-- Opening Marker --

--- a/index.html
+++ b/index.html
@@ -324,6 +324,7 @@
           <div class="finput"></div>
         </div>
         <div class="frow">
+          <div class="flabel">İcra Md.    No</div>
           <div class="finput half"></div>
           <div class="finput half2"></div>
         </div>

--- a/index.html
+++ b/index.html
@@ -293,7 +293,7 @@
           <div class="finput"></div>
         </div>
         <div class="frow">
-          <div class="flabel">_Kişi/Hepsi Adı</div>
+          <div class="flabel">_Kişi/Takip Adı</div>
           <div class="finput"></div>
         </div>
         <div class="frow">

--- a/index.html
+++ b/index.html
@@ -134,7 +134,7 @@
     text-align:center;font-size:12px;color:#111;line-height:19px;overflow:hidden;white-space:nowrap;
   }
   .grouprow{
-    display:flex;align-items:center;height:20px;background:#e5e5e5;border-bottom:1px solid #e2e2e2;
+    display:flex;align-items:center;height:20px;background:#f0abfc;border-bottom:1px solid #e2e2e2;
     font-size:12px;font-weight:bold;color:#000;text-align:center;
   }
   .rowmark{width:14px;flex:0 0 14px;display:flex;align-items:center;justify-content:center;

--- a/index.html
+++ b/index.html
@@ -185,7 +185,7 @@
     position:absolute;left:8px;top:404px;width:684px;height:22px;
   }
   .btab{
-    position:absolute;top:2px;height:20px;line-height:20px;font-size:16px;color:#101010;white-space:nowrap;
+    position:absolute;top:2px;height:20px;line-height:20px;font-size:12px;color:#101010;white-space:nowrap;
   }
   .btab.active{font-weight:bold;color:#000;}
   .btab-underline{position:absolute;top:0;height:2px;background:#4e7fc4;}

-- Closing Marker --

Identify each line of the material where the word "solid" shows up, and copy it.

-    display:flex;align-items:center;height:20px;background:#e5e5e5;border-bottom:1px solid #e2e2e2;
+    display:flex;align-items:center;height:20px;background:#f0abfc;border-bottom:1px solid #e2e2e2;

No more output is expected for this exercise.